6
votes

I have 20K message in SQS queue. I also have a lambda will process the SQS messages, and put data into ElasticSearch server.

I have configured SQS as the lambda's trigger, and limited the Lambda's SQS batch size to be 10. I also limited the only one instance of the lambda can be run at a giving time.

However, sometime I see over 10K in-flight messages from the AWS console. Should it be max at 10 in-flight messages?

Because of this, the lambdas will only able to process 9K of the SQS message properly.

Below is a screen capture to show that I have limited the lambda to have only 1 instance running at a giving time.

enter image description here

1
You're obviously not limiting the number of simultaneous Lambdas. By default, you're allowed to run 1000 simultaneously. This approximately matches the number of in flight messages you're seeing. I'd verify that you're limiting correctly. In general, single threading a Lambda is the opposite of what it was designed to do.stdunbar
@stdunbar I have added an image to show the current concurrency limit, and it's 1.user1187968
The documentation says that Lambda deletes the message "once your Lambda function successfully completes". I wonder if your function is not signalling that the function "successfully completed" (whatever that means)? Is it possible that your functions are timing-out before completing?John Rotenstein
@JohnRotenstein From the AWS Doc ...the handler can return a value...if you use the Event invocation type (asynchronous execution), the value is discarded. I checked the analytic, the lambda instances did NOT timeout.user1187968
@user1187968 did you get an answer? I'm facing the same problem, same configurationJoaquín Bucca

1 Answers

6
votes

I've been doing some testings and contacting AWS tech support at the same time.

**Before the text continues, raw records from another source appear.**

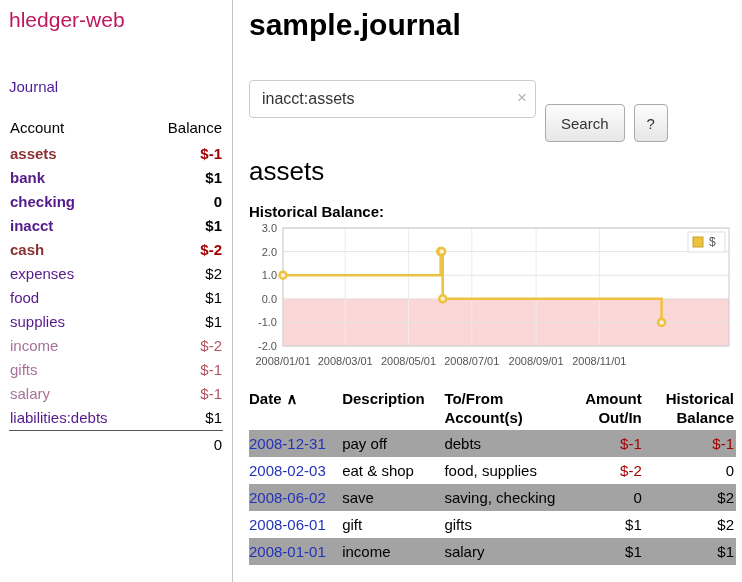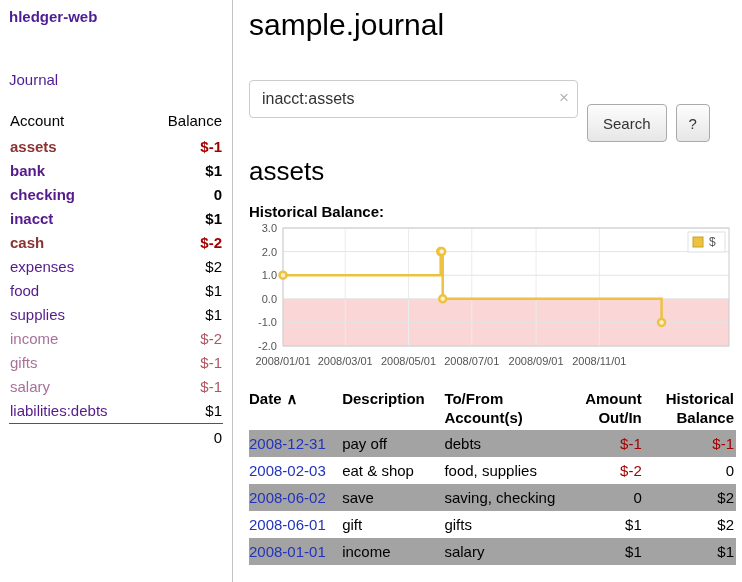--- a/index.html
+++ b/index.html
@@ -2,43 +2,43 @@
 <html><head>
 <meta charset="utf-8">
 <style>
   * { box-sizing: border-box; }
   html,body { margin:0; padding:0; background:#fff; color:#000;
     font-family:"Liberation Sans", sans-serif; }
   .app { display:flex; width:742px; height:582px; overflow:hidden; background:#fff; }
 
   
   .sidebar { width:233px; flex:none; border-right:1px solid #c2c2c2; padding:8px 9px 0 9px; }
-  .brand { display:block; color:#4c1d95; font-size:15px; text-decoration:none; cursor:pointer;font-weight:bold; }
+  .brand { display:block; color:#be185d; font-size:21px; text-decoration:none; cursor:pointer; }
   .journal-link { display:block; margin-top:46px; color:#4c1d95; font-size:15px; text-decoration:none; cursor:pointer; }
   table.accounts { width:100%; border-collapse:collapse; margin-top:20px; font-size:15px; }
   .accounts th { font-weight:normal; text-align:left; padding:4px 1px 6px 1px; }
   .accounts th.r { text-align:right; }
   .accounts td { padding:3px 1px; line-height:18px; white-space:nowrap; }
   .accounts td.bal { text-align:right; }
   .acct { color:#551a8b; text-decoration:none; cursor:pointer; }
   .acct.negs { color:#8b3232; }
   .acct.negm { color:#a8709a; }
   .b { font-weight:bold; }
   .bal.neg { color:#a40000; }
   .bal.negm { color:#b25563; }
   .ind0 { padding-left:2px; }
   .ind1 { padding-left:15px; }
   .ind2 { padding-left:27px; }
   tr.total-row td { border-top:1px solid #555; padding-top:5px; }
 
   
   main { flex:1; padding:0 6px 0 16px; overflow:hidden; }
-  h1.page-title { font-size:30px; font-weight:normal; margin:8px 0 14px 0; letter-spacing:0; }
+  h1.page-title { font-size:30px; font-weight:bold; margin:8px 0 14px 0; letter-spacing:0; }
   .search-row { display:flex; align-items:center; gap:9px; margin:12px 0 14px 0; }
-  .search-wrap { position:relative; width:329px; flex:none; }
+  .search-wrap { position:relative; width:287px; flex:none; }
   .search-input { width:100%; height:38px; font-size:16px; color:#333;
     padding:6px 30px 6px 12px; border:1px solid #ccc; border-radius:4px;
     font-family:"Liberation Sans", sans-serif; outline:none; }
   .clear-x { position:absolute; right:9px; top:8px; color:#b5b5b5; font-size:17px;
     line-height:20px; cursor:pointer; user-select:none; }
   .btn { height:38px; padding:0 15px; font-size:15px; color:#333;
     font-family:"Liberation Sans", sans-serif;
     background:linear-gradient(#fdfdfd,#e6e6e6); border:1px solid #aaa;
     border-radius:4px; cursor:pointer;margin-top:48px; }
   .btn.help { padding:0 12px; }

What I do believe at the moment is that:

Amazon Simple Queue Service supports an initial burst of 5 concurrent function invocations and increases concurrency by 60 concurrent invocations per minute. Doc

1/ The thing that does that pooling, is a separate entity. It is most likely to be a lambda function that will long-pool the SQS and then, invoke our lambda functions.

2/ That Pool-Lambda does not take into account any of our Receiver-Lambda at all. It does not care whether the function is running at max capacity or not, or how many max concurrency is available for the Receiver-Lambda

3/ Due to that combination. The behavior is not what we expected from the Lambda-SQS integration. And worse, If you have suddenly, millions of message burst in your queue. The Receiver-Lambda concurrency can never catch up with the amount of messages that the pooling-Lambda is sending, result in loss of work

The test:

  • Create one Lambda function that takes 30 seconds to return true;
  • Set that function's concurrency to 50;
  • Push 300 messages into the queue ( Visibility timeout : 10 Minutes, batch message count: 1, no re-drive )

The result:

  • Amount of messages available just increase gradually
  • At first, there are few enough messages to be processed by Receiver-Lambda
  • After half a minute, there are more messages available than what Receiver-Lambda can handle
  • These message would be discarded to dead queue. Due to Pool-Lambda unable to invoke Receiver-Lambda

I will update this answer as soon as I got the confirmation from AWS support

Support answer. As of Q1 2019, TL;DR version

1/ The assumption was correct, there was a "Poller"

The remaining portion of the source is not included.